Isto provocou um escândalo nacional. O ódio aos políticos foi levantado contra os cidadãos, que se haviam sacrificado na Assembleia e nas primeiras legislaturas para legar a Portugal uma República decente e ordeira. E simultaneamente bastaram meia dúzia de gritos para que se esquecesse a necessidade de atrair deputados com uma profissão honrada ou meios de uma vida para lá da política. Hoje o assunto está arrumado a favor de uma carreira nos partidos, com a intriga e a duplicidade que ela sempre implica, de um serviço fiel a um dos bonzos que pontificam no PS e no PSD, e não tardarão a pontificar no Bloco, e de uma incompetência generalizada dos representantes da nação que nos pastoreiam.
Por Vasco Pulido Valente
24/01/2016 - 07:01
Público
Em Portugal quase nunca é possível discutir um problema com lógica e prudência. Vejam só este exemplo. Durante anos, não houve “notabilidade” do regime que não se queixasse das qualidades dos deputados que iam chegando à Assembleia da República. Que eram cada vez piores, mais dependentes dos partidos, mais corruptos, menos dignos do voto do nosso bom e patriótico povo.

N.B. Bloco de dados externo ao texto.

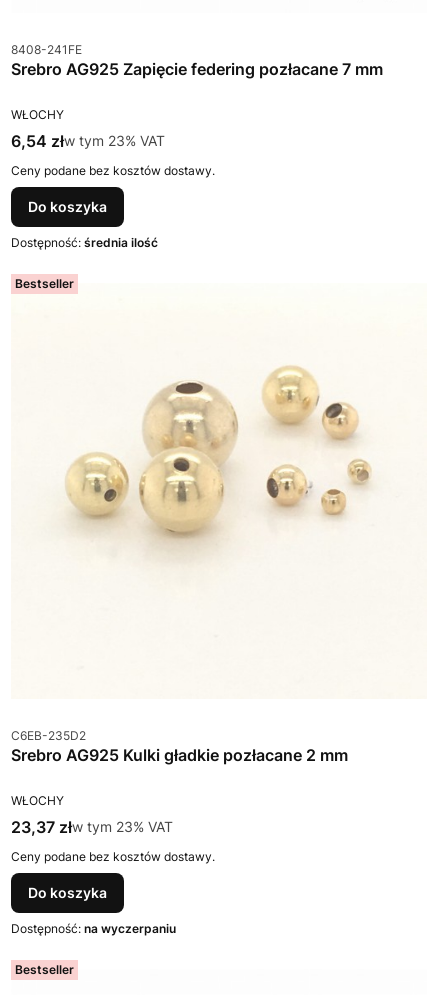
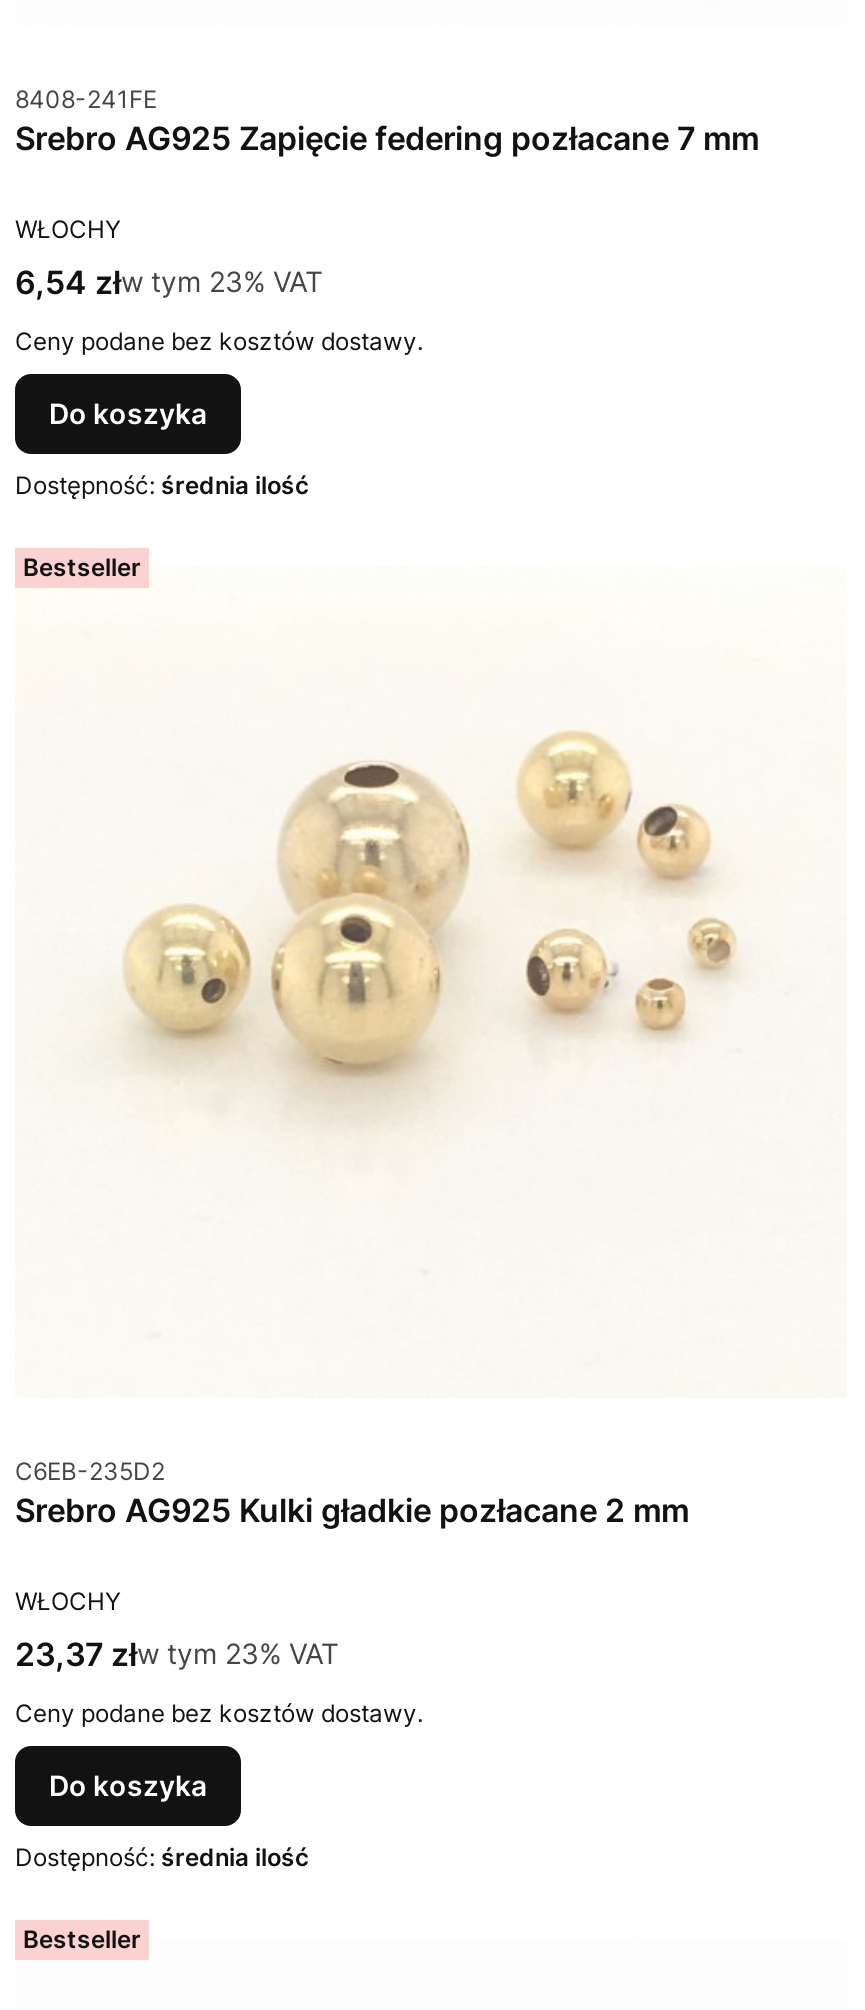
- Dostępność: na wyczerpaniu
+ Dostępność: średnia ilość
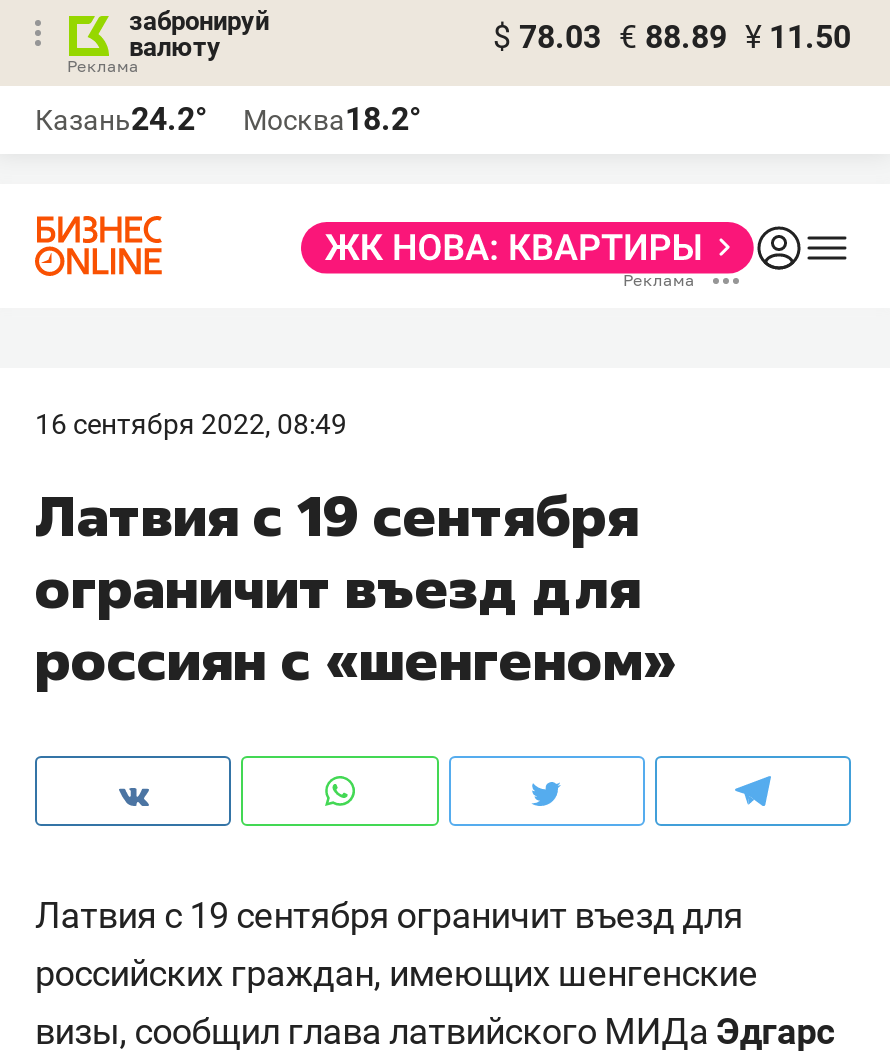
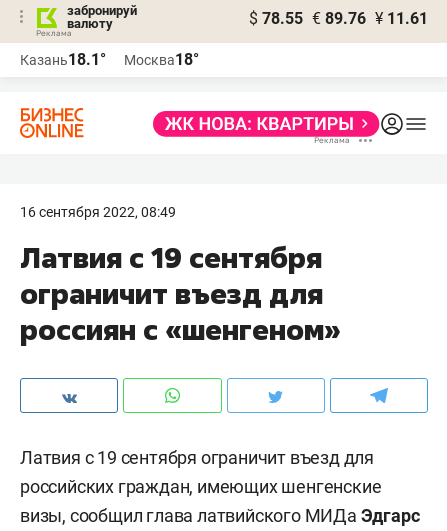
- $ 78.03 € 88.89 ¥ 11.50
+ $ 78.55 € 89.76 ¥ 11.61

- Казань24.2°
+ Казань18.1°

- Москва18.2°
+ Москва18°
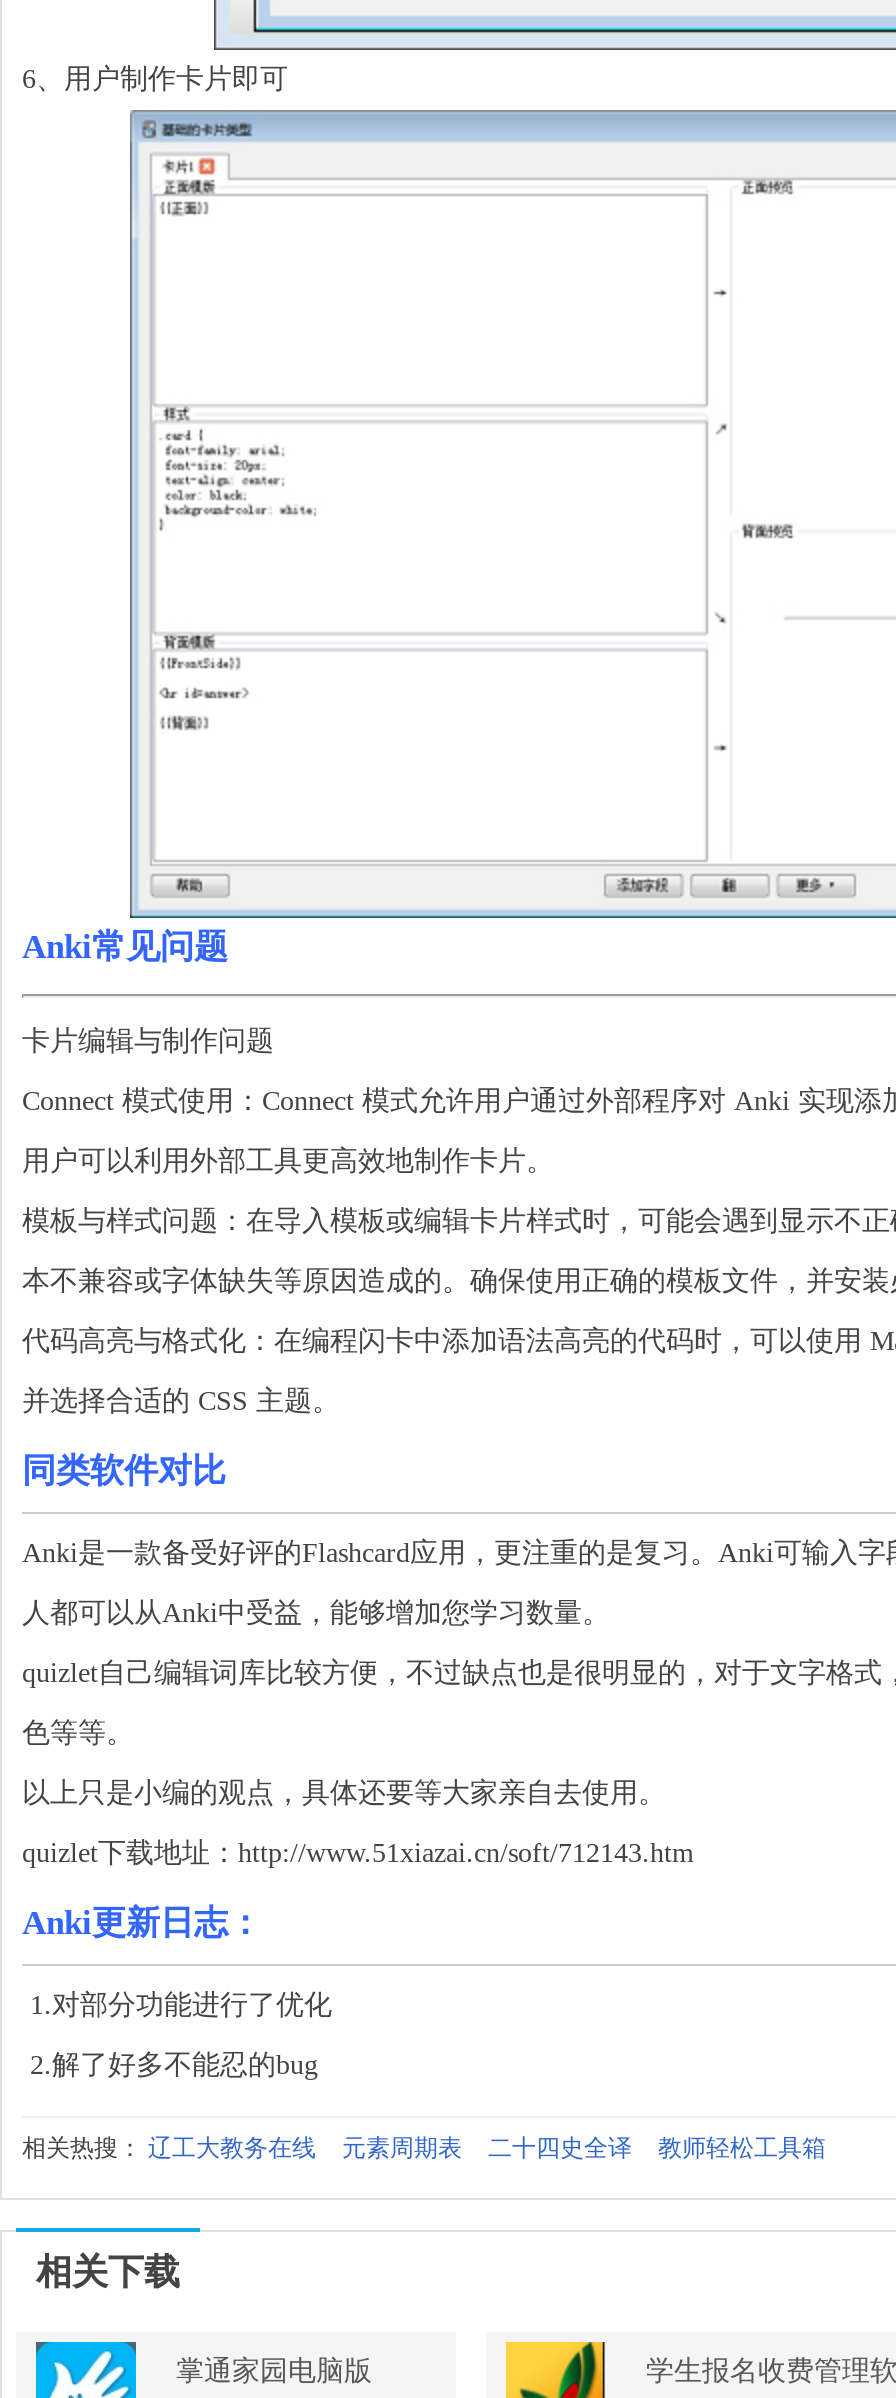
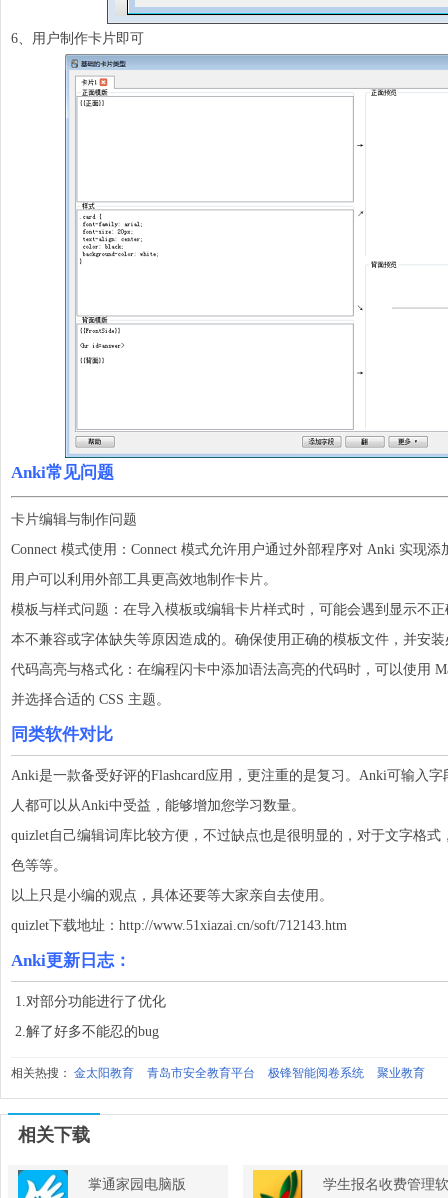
- 相关热搜：辽工大教务在线
- 元素周期表
- 二十四史全译
- 教师轻松工具箱
+ 相关热搜：金太阳教育
+ 青岛市安全教育平台
+ 极锋智能阅卷系统
+ 聚业教育
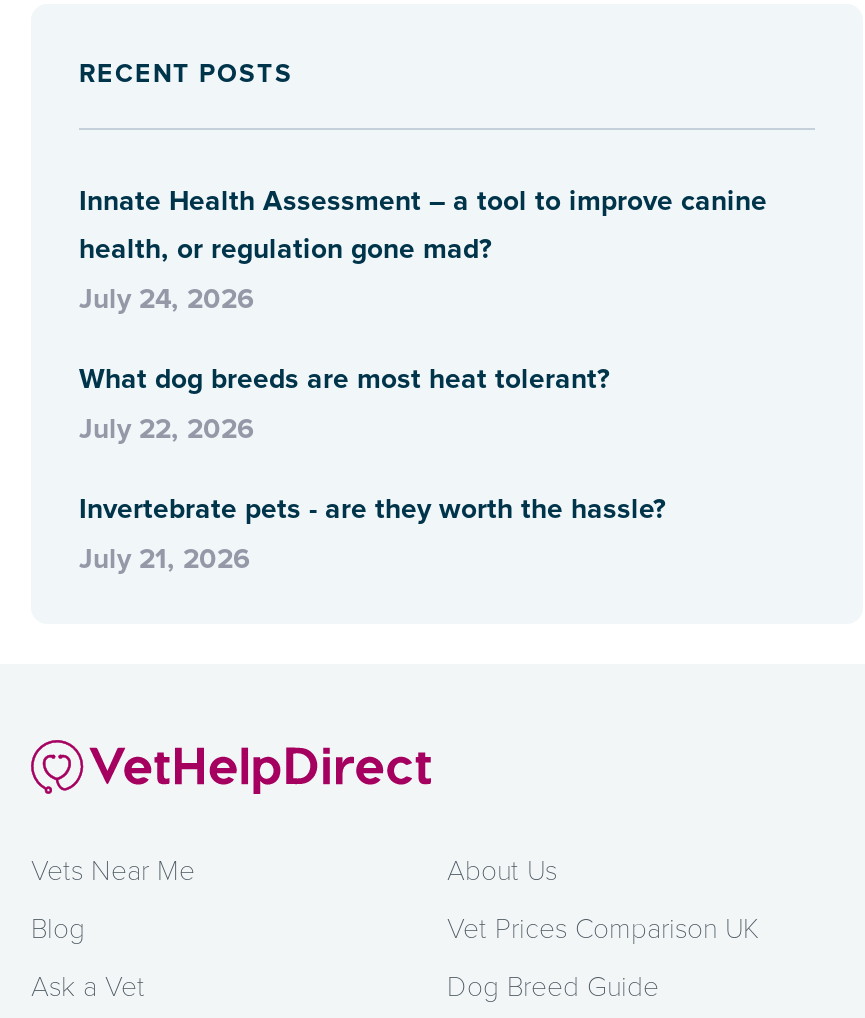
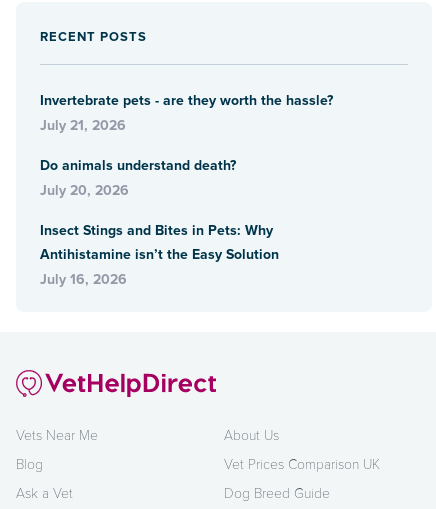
- Innate Health Assessment – a tool to improve canine
- health, or regulation gone mad?
- July 24, 2026
- What dog breeds are most heat tolerant?
- July 22, 2026

moved up: Invertebrate pets - are they worth the hassle? | July 21, 2026

+ Do animals understand death?
+ July 20, 2026
+ Insect Stings and Bites in Pets: Why
+ Antihistamine isn’t the Easy Solution
+ July 16, 2026
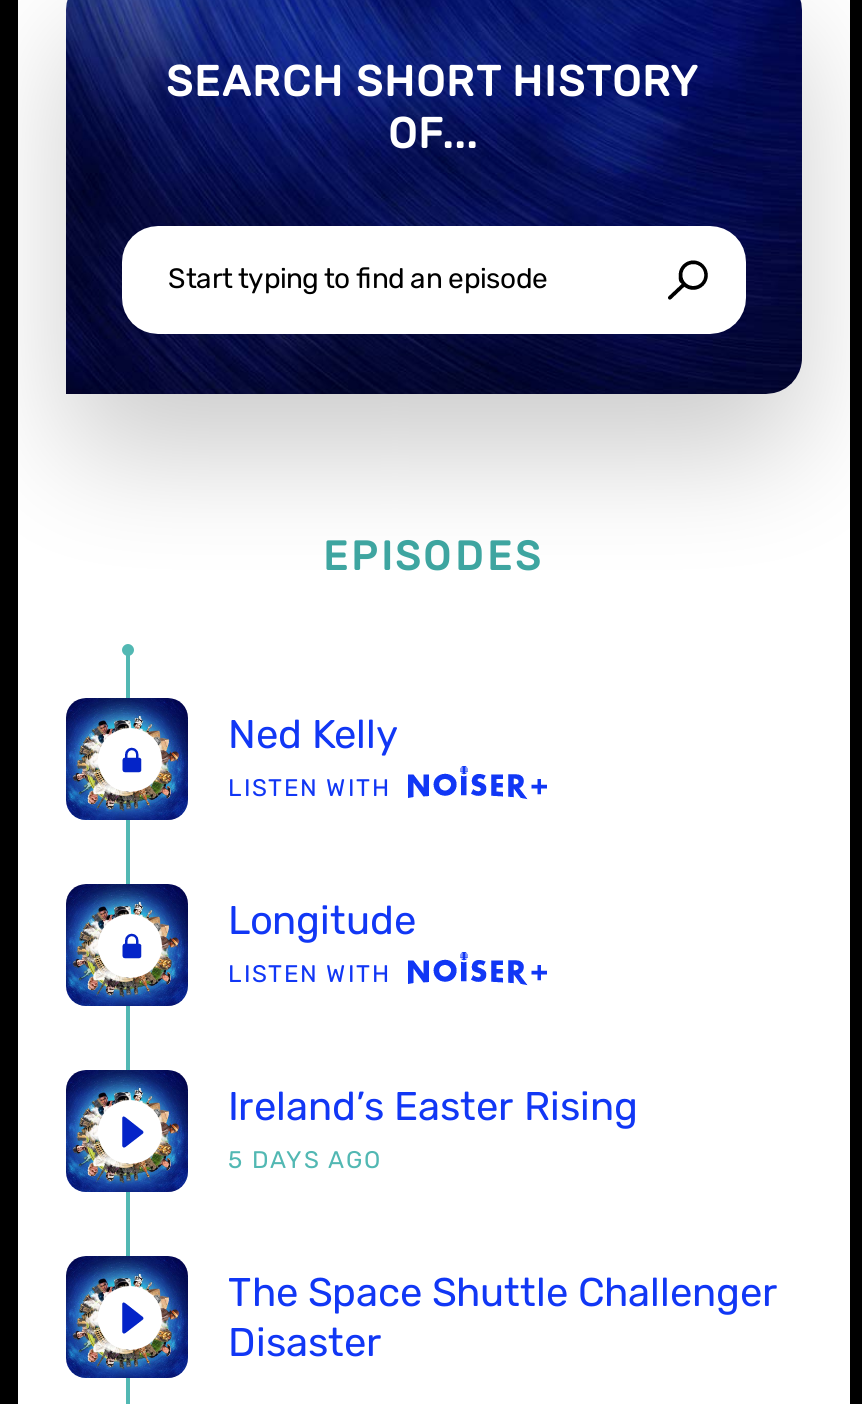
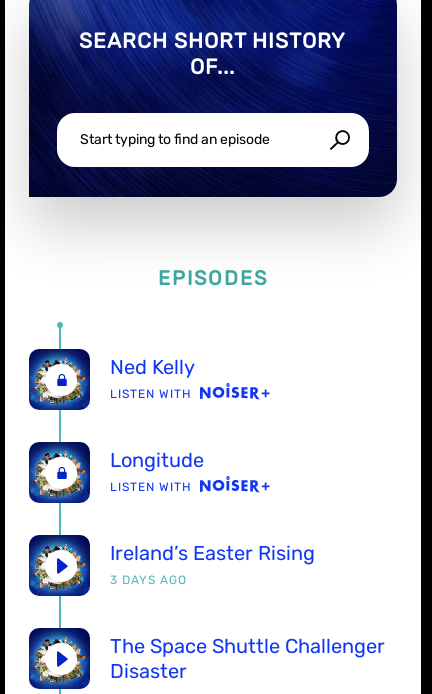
- 5 DAYS AGO
+ 3 DAYS AGO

Os “velhos” que ainda se lembravam da Constituinte comparavam a esplêndida gente da sua geração com os “miúdos” sem instrução e sem sentido da sua responsabilidade que ocupavam agora as veneráveis cadeiras de S. Bento. Apareceu então uma tese: ninguém devia representar o eleitorado, se não tivesse cá fora uma profissão ou meios de vida que o defendessem do pântano parlamentar.
Esta tese ficou estabelecida e foi zelosamente propalada pelas grandes figuras do regime. Não se pensou – por aqui não se pensa muito – que uma carreira de médico, de engenheiro ou de arquitecto exigia uma concentração e uma assiduidade inconciliáveis com uma carreira política. Ao princípio, a Assembleia estabelecera um “subsídio de integração” ou, em troca, uma “subvenção vitalícia”. A demagogia dos partidos e a seguir a ignorância de Sócrates consideraram este arranjo imoral e acabaram com ele. E assim, pessoas com três, quatro ou cinco mandatos na Assembleia foram escorraçadas, sem uma profissão (que tinham interrompido e já não podiam recomeçar) e sem um rendimento que lhes permitisse uma existência confortável e digna. Perante esta situação, um pequeno grupo de políticos resolveu requerer ao Tribunal Constitucional a reposição dos direitos originais dos deputados.
Isto provocou um escândalo nacional. O ódio aos políticos foi levantado contra os cidadãos, que se haviam sacrificado na Assembleia e nas primeiras legislaturas para legar a Portugal uma República decente e ordeira. E simultaneamente bastaram meia dúzia de gritos para que se esquecesse a necessidade de atrair deputados com uma profissão honrada ou meios de uma vida para lá da política. Hoje o assunto está arrumado a favor de uma carreira nos partidos, com a intriga e a duplicidade que ela sempre implica, de um serviço fiel a um dos bonzos que pontificam no PS e no PSD, e não tardarão a pontificar no Bloco, e de uma incompetência generalizada dos representantes da nação que nos pastoreiam.